**Work to complete**
Search the records for "Stiffy". Report every line where it occurs.

**Dataset records**

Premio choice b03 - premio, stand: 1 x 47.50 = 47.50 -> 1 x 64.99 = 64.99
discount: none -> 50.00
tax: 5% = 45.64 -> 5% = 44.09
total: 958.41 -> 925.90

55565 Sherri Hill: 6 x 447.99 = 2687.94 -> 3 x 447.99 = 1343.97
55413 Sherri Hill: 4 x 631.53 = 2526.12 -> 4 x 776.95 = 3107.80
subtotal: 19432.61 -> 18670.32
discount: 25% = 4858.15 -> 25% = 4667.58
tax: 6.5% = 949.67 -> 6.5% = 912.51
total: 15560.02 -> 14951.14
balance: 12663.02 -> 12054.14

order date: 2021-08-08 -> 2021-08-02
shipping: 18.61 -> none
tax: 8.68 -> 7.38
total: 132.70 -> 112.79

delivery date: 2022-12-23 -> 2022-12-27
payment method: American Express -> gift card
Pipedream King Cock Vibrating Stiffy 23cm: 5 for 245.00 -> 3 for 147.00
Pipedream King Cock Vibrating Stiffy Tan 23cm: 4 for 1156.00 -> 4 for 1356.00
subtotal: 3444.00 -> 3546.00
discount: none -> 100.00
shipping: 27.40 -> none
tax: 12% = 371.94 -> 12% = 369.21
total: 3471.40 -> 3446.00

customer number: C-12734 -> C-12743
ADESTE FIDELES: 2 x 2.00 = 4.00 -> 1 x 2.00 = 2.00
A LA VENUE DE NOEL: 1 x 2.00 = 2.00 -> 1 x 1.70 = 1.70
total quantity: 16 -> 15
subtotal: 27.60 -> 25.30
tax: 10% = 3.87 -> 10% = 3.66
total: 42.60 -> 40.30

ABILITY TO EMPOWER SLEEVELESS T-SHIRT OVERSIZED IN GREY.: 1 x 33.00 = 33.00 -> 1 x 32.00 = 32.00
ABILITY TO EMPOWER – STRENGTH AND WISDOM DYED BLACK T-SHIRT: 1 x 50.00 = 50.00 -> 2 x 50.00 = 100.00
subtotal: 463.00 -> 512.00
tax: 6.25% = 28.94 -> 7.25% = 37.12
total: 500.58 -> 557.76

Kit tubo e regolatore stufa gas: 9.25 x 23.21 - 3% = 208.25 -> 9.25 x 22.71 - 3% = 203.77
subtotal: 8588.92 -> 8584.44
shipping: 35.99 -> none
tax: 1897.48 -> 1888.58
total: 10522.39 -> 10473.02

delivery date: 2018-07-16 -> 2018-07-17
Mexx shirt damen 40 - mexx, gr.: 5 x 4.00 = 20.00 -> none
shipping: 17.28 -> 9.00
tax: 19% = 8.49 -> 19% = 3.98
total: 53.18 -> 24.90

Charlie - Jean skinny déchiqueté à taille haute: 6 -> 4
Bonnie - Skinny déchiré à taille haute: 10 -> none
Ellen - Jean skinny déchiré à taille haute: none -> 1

**The answer**
Pipedream King Cock Vibrating Stiffy 23cm: 5 for 245.00 -> 3 for 147.00
Pipedream King Cock Vibrating Stiffy Tan 23cm: 4 for 1156.00 -> 4 for 1356.00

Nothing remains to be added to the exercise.